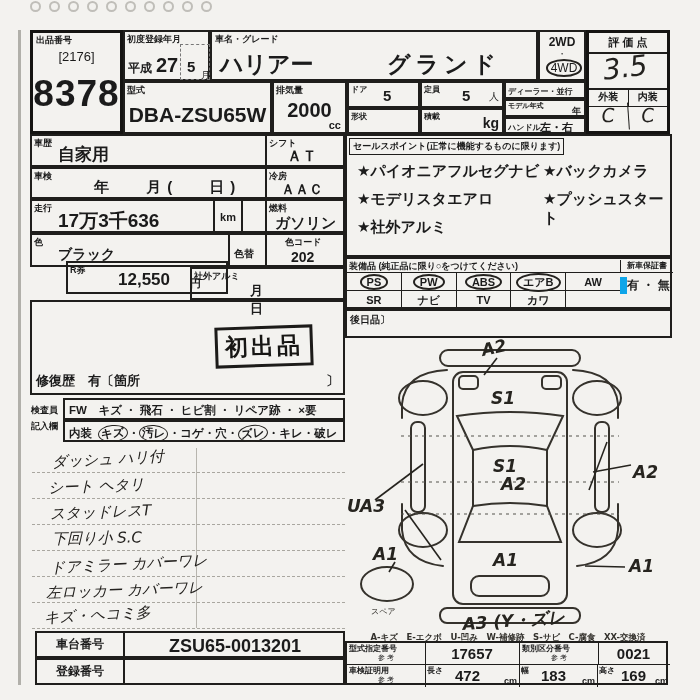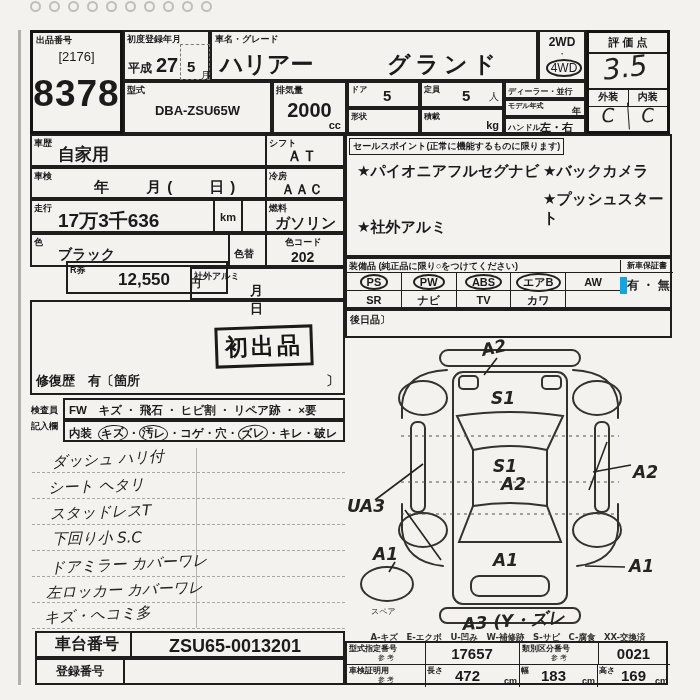--- a/index.html
+++ b/index.html
@@ -59,21 +59,21 @@
   <div class="lbl abs" style="left:2px;top:2px;">初度登録年月</div>
   <div class="abs val" style="left:3px;top:28px;font-size:12px;">平成</div>
   <div class="abs val" style="left:31px;top:22px;font-size:20px;">27</div>
   <div class="abs" style="left:55px;top:12px;width:28px;height:34px;border:1px dashed #777;"></div>
   <div class="abs val" style="left:62px;top:26px;font-size:15px;">5</div>
   <div class="abs" style="left:76px;top:37px;font-size:9px;">月</div>
 </div>
 
 <div class="box" style="left:123px;top:81px;width:149px;height:53px;">
   <div class="lbl abs" style="left:2px;top:2px;">型式</div>
-  <div class="abs val" style="left:0;top:20px;width:100%;text-align:center;font-size:13px;">DBA-ZSU65W</div>
+  <div class="abs val" style="left:0;top:20px;width:100%;text-align:center;font-size:21px;">DBA-ZSU65W</div>
 </div>
 
 <div class="box" style="left:210px;top:30px;width:328px;height:51px;">
   <div class="lbl abs" style="left:3px;top:2px;">車名・グレード</div>
   <div class="abs val" style="left:8px;top:17px;font-size:23px;">ハリアー</div>
   <div class="abs val" style="left:175px;top:17px;font-size:23px;letter-spacing:5px;">グランド</div>
 </div>
 
 <div class="box" style="left:538px;top:30px;width:48px;height:51px;">
   <div class="abs val" style="left:0;top:3px;width:100%;text-align:center;font-size:12px;">2WD</div>
@@ -110,21 +110,21 @@
   <div class="lbl2 abs" style="left:2px;top:2px;">形状</div>
 </div>
 
 <div class="box" style="left:420px;top:81px;width:84px;height:27px;">
   <div class="lbl2 abs" style="left:2px;top:2px;">定員</div>
   <div class="abs val" style="left:40px;top:4px;font-size:15px;">5</div>
   <div class="abs" style="right:3px;bottom:2px;font-size:10px;">人</div>
 </div>
 <div class="box" style="left:420px;top:108px;width:84px;height:26px;">
   <div class="lbl2 abs" style="left:2px;top:2px;">積載</div>
-  <div class="abs" style="right:3px;bottom:1px;font-size:11px;font-weight:bold;">kg</div>
+  <div class="abs" style="right:3px;bottom:1px;font-size:14px;font-weight:bold;">kg</div>
 </div>
 
 <div class="box" style="left:504px;top:81px;width:82px;height:18px;">
   <div class="abs" style="left:2px;top:3px;font-size:8px;font-weight:bold;">ディーラー・並行</div>
 </div>
 <div class="box" style="left:504px;top:99px;width:82px;height:18px;">
   <div class="abs" style="left:2px;top:1px;font-size:7px;font-weight:bold;line-height:8px;">モデル年式</div>
   <div class="abs" style="right:3px;top:4px;font-size:9px;font-weight:bold;">年</div>
 </div>
 <div class="box" style="left:504px;top:117px;width:82px;height:17px;">
@@ -219,32 +219,33 @@
   <div class="abs hand" style="left:52px;top:450px;font-size:15px;transform:rotate(-3deg);">ダッシュ ハリ付</div>
   <div class="abs hand" style="left:48px;top:477px;font-size:15px;transform:rotate(-2deg);">シート ヘタリ</div>
   <div class="abs hand" style="left:50px;top:503px;font-size:15px;transform:rotate(-2deg);">スタッドレスT</div>
   <div class="abs hand" style="left:52px;top:529px;font-size:15px;transform:rotate(-1deg);">下回り小 S.C</div>
   <div class="abs hand" style="left:50px;top:555px;font-size:15px;transform:rotate(-3deg);">ドアミラー カバーワレ</div>
   <div class="abs hand" style="left:46px;top:581px;font-size:15px;transform:rotate(-2deg);">左ロッカー カバーワレ</div>
   <div class="abs hand" style="left:44px;top:606px;font-size:15px;transform:rotate(-3deg);">キズ・ヘコミ多</div>
 </div>
 
 <div class="box" style="left:35px;top:631px;width:310px;height:27px;">
-  <div class="abs" style="left:0;top:0;width:86px;height:100%;border-right:2px solid #1f1e1c;display:flex;align-items:center;justify-content:center;font-size:16px;font-weight:bold;padding-left:7px;">車台番号</div>
+  <div class="abs" style="left:0;top:0;width:86px;height:100%;border-right:2px solid #1f1e1c;display:flex;align-items:center;justify-content:center;font-size:12px;font-weight:bold;">車台番号</div>
   <div class="abs val" style="left:86px;top:3px;width:224px;text-align:center;font-size:18px;">ZSU65-0013201</div>
 </div>
 <div class="box" style="left:35px;top:658px;width:310px;height:27px;">
   <div class="abs" style="left:0;top:0;width:86px;height:100%;border-right:2px solid #1f1e1c;display:flex;align-items:center;justify-content:center;font-size:12px;font-weight:bold;">登録番号</div>
   <div class="abs val" style="left:86px;top:3px;width:224px;text-align:center;font-size:16px;"></div>
 </div>
 
 <div class="box" style="left:345px;top:134px;width:327px;height:123px;">
   <div class="abs" style="left:2px;top:2px;font-size:9px;font-weight:bold;border:1px solid #1f1e1c;padding:1px 3px;">セールスポイント(正常に機能するものに限ります)</div>
   <div class="abs val" style="left:10px;top:26px;font-size:15px;">★パイオニアフルセグナビ</div>
   <div class="abs val" style="left:196px;top:26px;font-size:15px;">★バックカメラ</div>
+  <div class="abs val" style="left:10px;top:54px;font-size:15px;">★モデリスタエアロ</div>
   <div class="abs val" style="left:196px;top:54px;font-size:15px;">★プッシュスタート</div>
   <div class="abs val" style="left:10px;top:82px;font-size:15px;">★社外アルミ</div>
 </div>
 
 <div class="box" style="left:345px;top:257px;width:327px;height:52px;">
   <div class="abs" style="left:2px;top:1px;font-size:9px;font-weight:bold;">装備品 (純正品に限り○をつけてください)</div>
   <div class="abs" style="left:273px;top:1px;width:52px;font-size:8px;font-weight:bold;border-left:1px solid #1f1e1c;border-bottom:1px solid #1f1e1c;height:12px;text-align:center;">新車保証書</div>
   <div class="abs val" style="left:273px;top:18px;width:52px;font-size:12px;border-left:7px solid #0ea5e9;">有 ・ 無</div>
   <div class="abs" style="left:0;top:13px;width:273px;height:18px;display:flex;border-top:1px solid #1f1e1c;">
     <div class="center" style="flex:1;border-right:1px solid #1f1e1c;">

▶ _What is being asked_:
Once you reach the line containing "solid #1f1e1c;border-bottom:1px solid", output that line and each one after it exactly, ending with the final line of the listing and adding nothing else.

▶ _Answer to this task_:
   <div class="abs" style="left:273px;top:1px;width:52px;font-size:8px;font-weight:bold;border-left:1px solid #1f1e1c;border-bottom:1px solid #1f1e1c;height:12px;text-align:center;">新車保証書</div>
   <div class="abs val" style="left:273px;top:18px;width:52px;font-size:12px;border-left:7px solid #0ea5e9;">有 ・ 無</div>
   <div class="abs" style="left:0;top:13px;width:273px;height:18px;display:flex;border-top:1px solid #1f1e1c;">
     <div class="center" style="flex:1;border-right:1px solid #1f1e1c;">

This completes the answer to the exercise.